"Neurodata Without Borders (NWB) provides a common self-describing format ideal for archiving neurophysiology data and sharing it with colleagues. NWB provides a standardized schema – a set of rules and best practices – to help neuroscientists package their data and metadata together so that they are both machine- and human-readable."
The following are the steps that I (Ehren) took to get oriented to what NWB is and how it works.
(~2 hrs) It started when I started reading the info page about NWB. This provides a well-meaning but often cryptic introduction. My main take-away? That the standard over specifies the life out of all the ways you should document your experiment. Okay, mostly I appreciate the need for so much obsesiveness, but woah. A lot of it is way jargony and the shear number of specified fields is overwhelming. But, I suppose one doesn't need to use every last one (though the more you use, the more transparent your data becomes, the better). Hopefully, it is possible to build reusable modules that save the effort (e.g., with the details regarding opto-light devices, etc.).
After reading through much of the documentation at the above link, I decided that I want to play with some data in an existing NWB file. I downloaded an example NWB data file that should have lots of single units from DANDI with the thought that I might be able to try implementing an IDTxl analysis.
To read in this file, I needed to follow some tutorial. I landed on the pyNWB toolbox page which was impressively well organized and had a nice 'NWB File Basics' tutorial. Feeling the need to learn more about Python and given that I eventually hoped to push the data into the Python-based IDTxl toolbox, I decided to start here instead of using the matNWB. This required getting pyNWB installed. . .
Starting with my M1 Macbook Pro, which already had Anaconda installed. . .
Problem: I tried to start Anaconda but it would not, it only allowed me to 'Force quit.'
Solution attempt 1: I tried to reinstall Anaconda from an install package I downloaded from their site but this said to use the command
conda update anaconda
Soln attempt 2: I called updated anaconda as suggested. It took forever but it still won't start.
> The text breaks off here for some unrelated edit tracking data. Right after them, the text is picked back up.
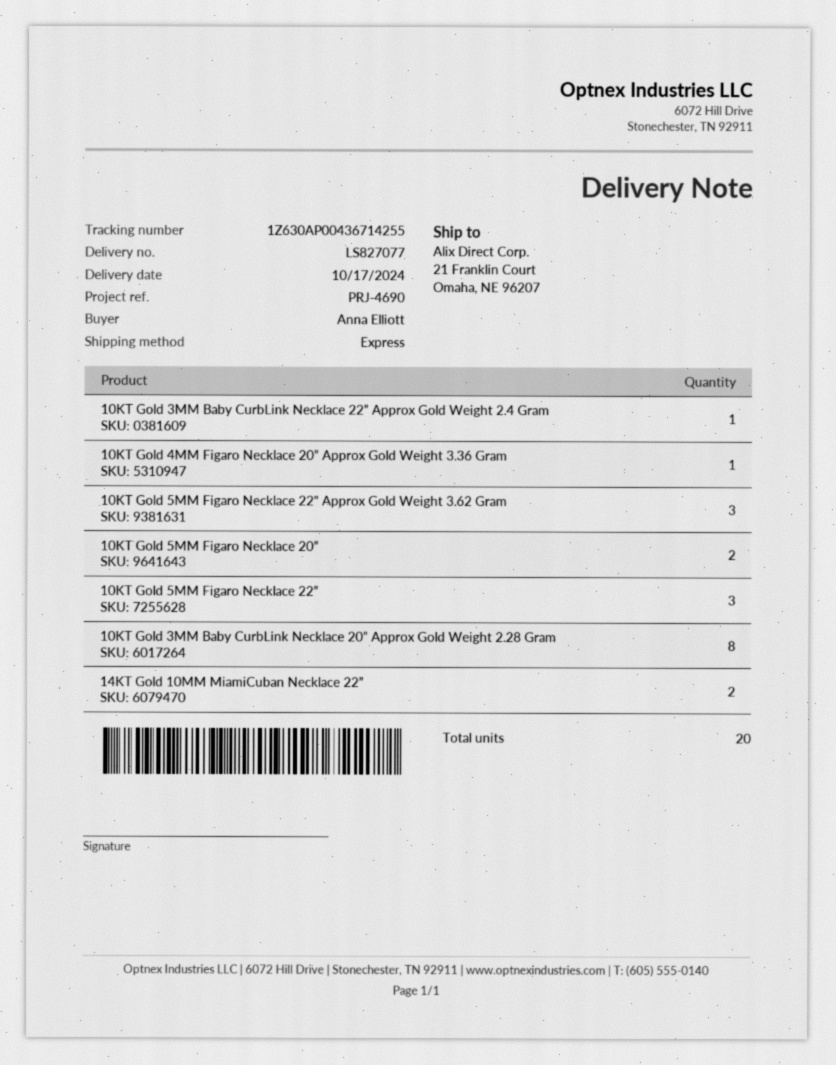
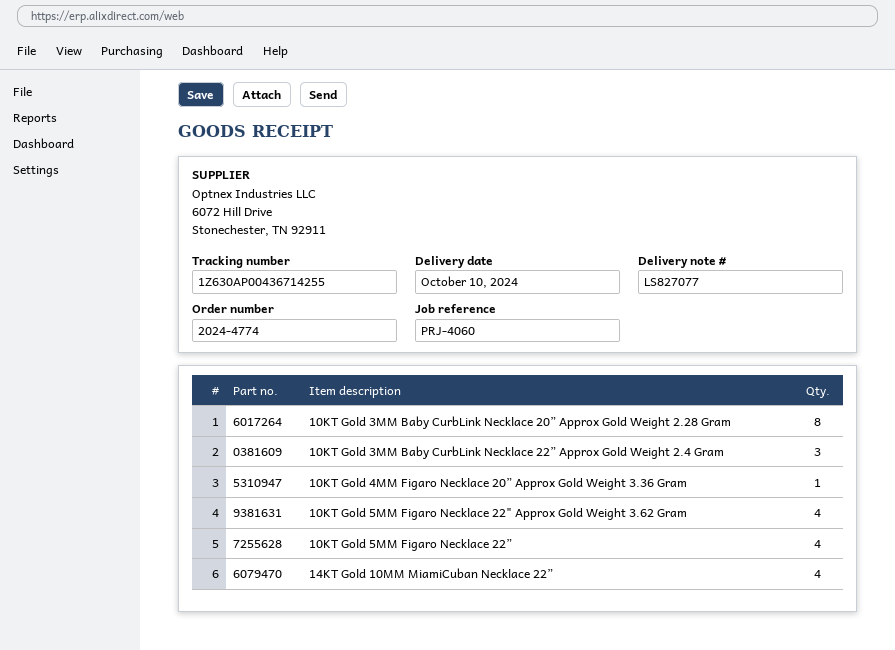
delivery date: 2024-10-17 -> 2024-10-10
reference: PRJ-4690 -> PRJ-4060
10KT Gold 3MM Baby CurbLink Necklace 22” Approx Gold Weight 2.4 Gram: 1 -> 3
10KT Gold 5MM Figaro Necklace 22" Approx Gold Weight 3.62 Gram: 3 -> 4
10KT Gold 5MM Figaro Necklace 20”: 2 -> none
10KT Gold 5MM Figaro Necklace 22”: 3 -> 4
14KT Gold 10MM MiamiCuban Necklace 22”: 2 -> 4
Soln attempt 3: I updated Python because it was showing up as using 99% of processor even though Anaconda wouldn't start with
conda update python
Soln attempt 4: I gave up on the Anaconda Navigator and just decided to use the terminal window itself
Soln attempt 5: <LATER> I found a page saying the solution is to update anaconda-navigator and this worked
conda update anaconda-navigator
Problem: Install pyNWB
Soln attempt 1: called the following in a terminal (without starting any coding environment)
conda install -c conda-forge pynwb
Problem: Start Python so I could try pyNWB
Soln attempt 1: call the following in the terminal
python
Problem: Understand what NWB is
Soln attempt 1: Blindly follow the 'NWB File Basics' tutorial.
Soln attempt 2: Try to load the NWB file I downloaded from DANDI
Problem: file is in a different folder requiring I figure out how to get Python to change working directory
solution:
import os
print(os.getcwd())
os.chdir('/Users/ehren/Downloads')
Problem: get the file into readable form
Solution:
from pynwb import NWBFile, TimeSeries, NWBHDF5IO
io = NWBHDF5IO("sub-699733573_ses-715093703.nwb",mode="r")
read_nwbfile = io.read()
Problem: I get some big long error ending with 'KeyError: "'ndx-aibs-ecephys' not a namespace" '
Solution attempt 1: Some errorpage on the AllenSDK user forum indicated that this meant I needed the updated SDK (which I didn't have at all). I got this by quitting Python and then installing AllenSDK as follows. But this did not solve the problem.
quit()
pip install allensdk
Solution attempt 2: Follow tutorials on the following page: https://allensdk.readthedocs.io/en/latest/visual_coding_neuropixels.html
The quickstart demo seems to be working well (although the data fetch is way slower than via DANDI)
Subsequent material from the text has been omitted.